**THE RECORDS**
'''
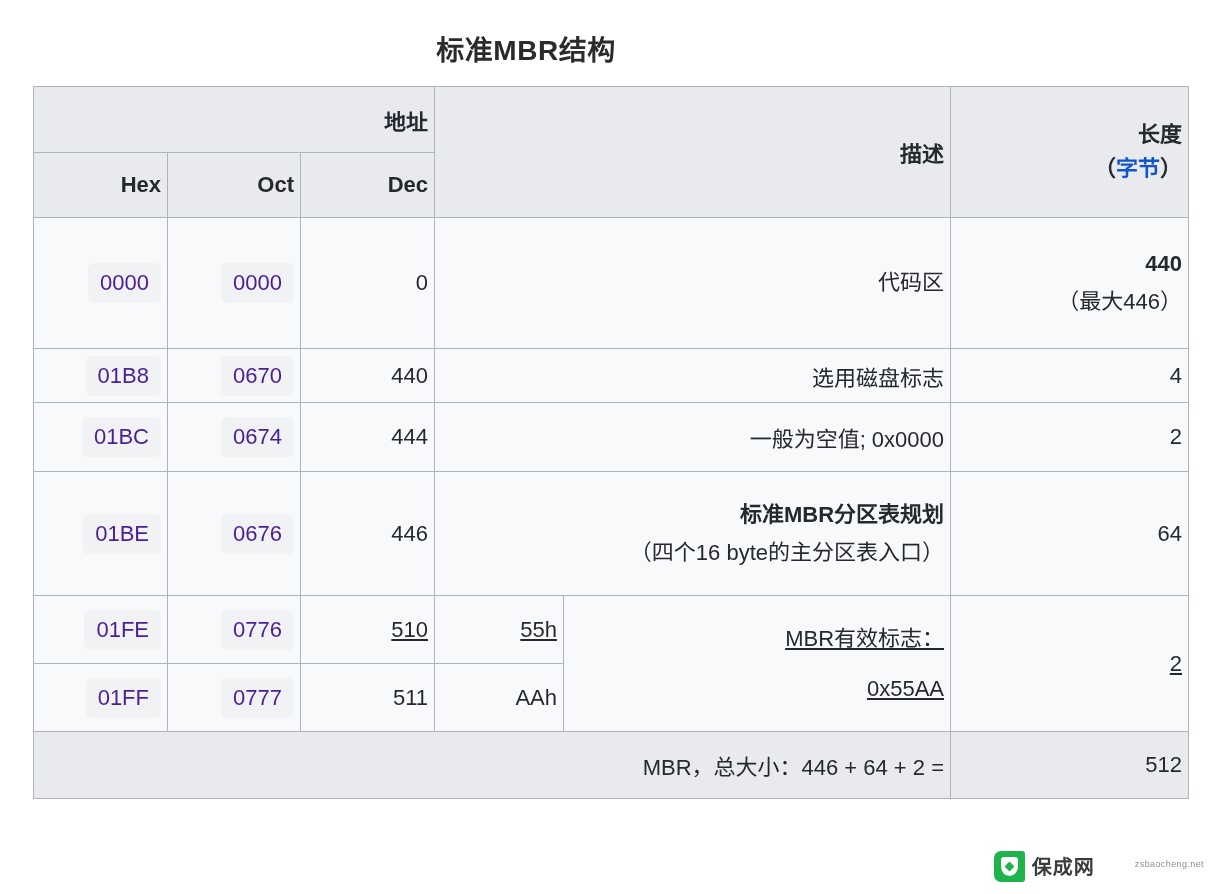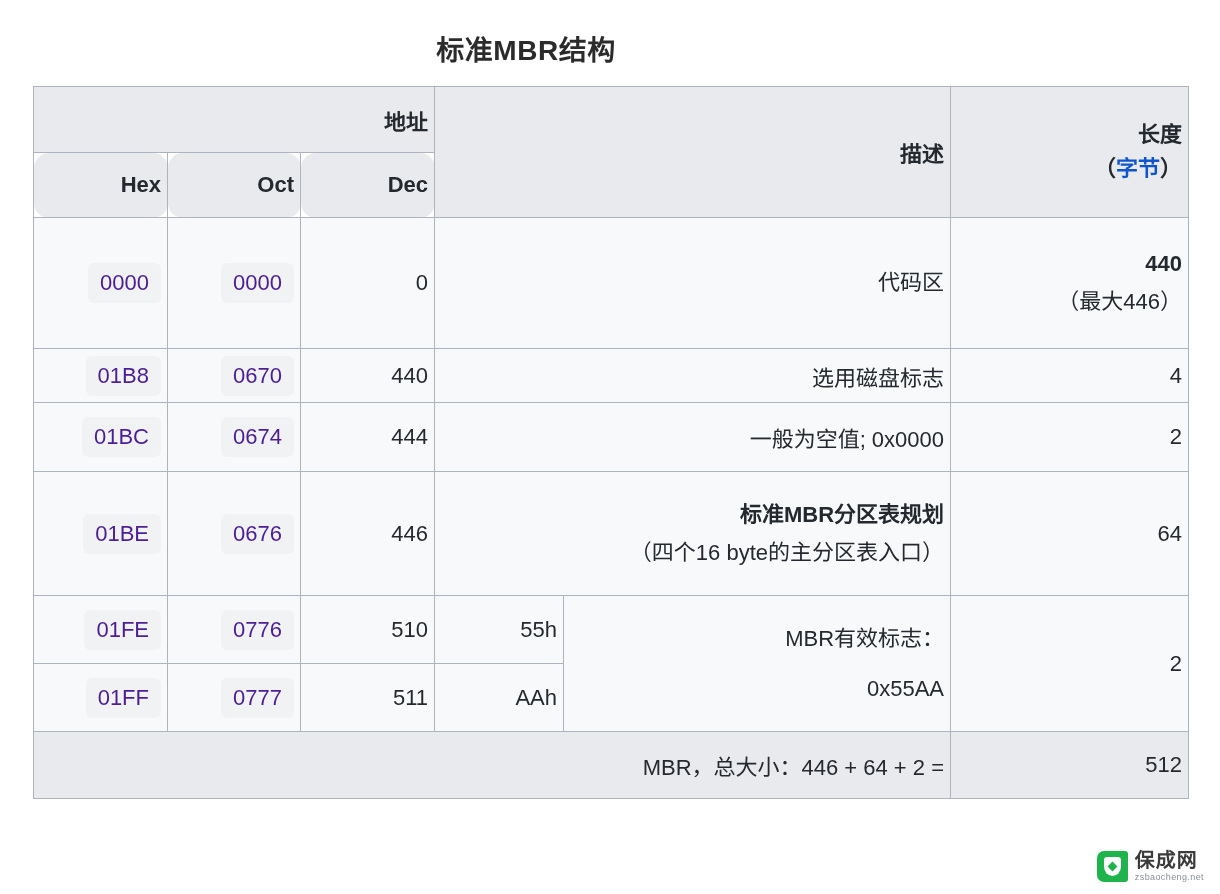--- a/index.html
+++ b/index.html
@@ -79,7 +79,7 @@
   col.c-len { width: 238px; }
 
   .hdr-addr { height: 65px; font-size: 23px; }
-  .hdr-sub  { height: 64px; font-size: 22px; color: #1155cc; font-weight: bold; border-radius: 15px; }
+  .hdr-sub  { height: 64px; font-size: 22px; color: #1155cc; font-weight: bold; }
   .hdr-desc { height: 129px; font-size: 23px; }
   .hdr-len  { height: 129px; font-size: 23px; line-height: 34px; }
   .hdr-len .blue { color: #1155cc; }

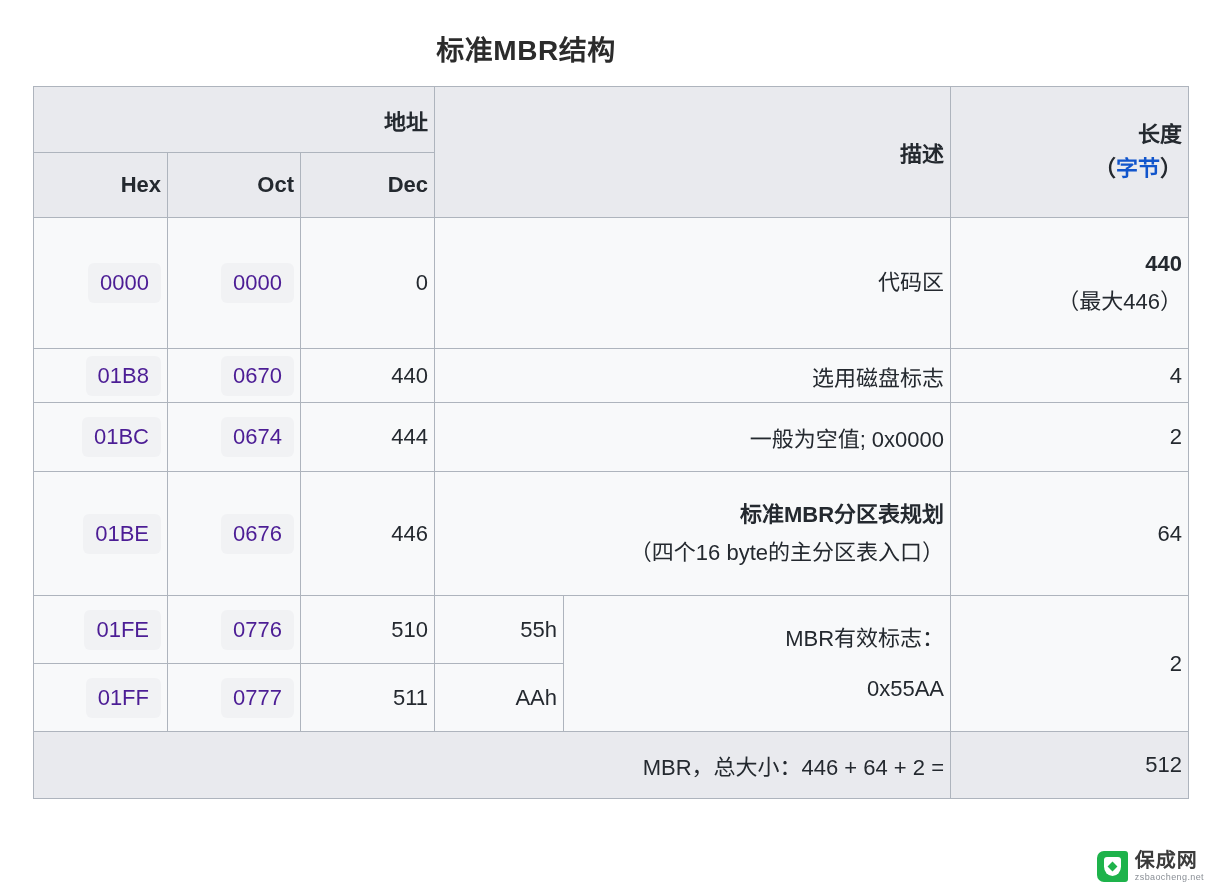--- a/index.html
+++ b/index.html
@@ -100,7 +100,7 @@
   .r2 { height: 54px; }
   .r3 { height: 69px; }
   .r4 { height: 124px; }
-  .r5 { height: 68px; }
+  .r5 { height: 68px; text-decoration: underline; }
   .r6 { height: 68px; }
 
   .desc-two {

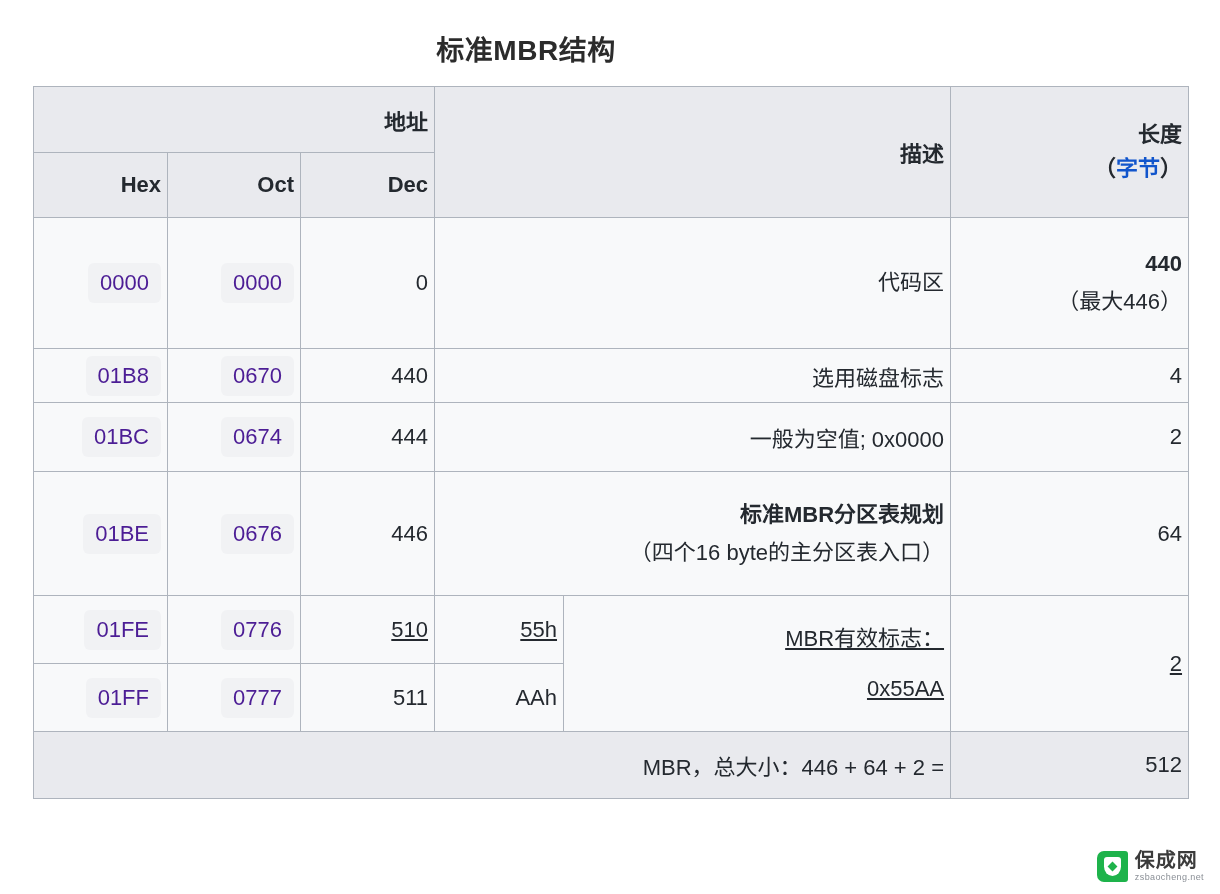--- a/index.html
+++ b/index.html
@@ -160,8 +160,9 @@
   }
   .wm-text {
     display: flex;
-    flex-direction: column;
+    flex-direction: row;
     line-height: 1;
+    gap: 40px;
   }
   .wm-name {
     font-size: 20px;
'''
**HOW TO COMPLETE THIS TASK**
What lines of the material above hold the string "size"? Please copy them.

**ANSWER SECTION**
   .hdr-addr { height: 65px; font-size: 23px; }
-  .hdr-sub  { height: 64px; font-size: 22px; color: #1155cc; font-weight: bold; border-radius: 15px; }
+  .hdr-sub  { height: 64px; font-size: 22px; color: #1155cc; font-weight: bold; }
   .hdr-desc { height: 129px; font-size: 23px; }
   .hdr-len  { height: 129px; font-size: 23px; line-height: 34px; }
     font-size: 20px;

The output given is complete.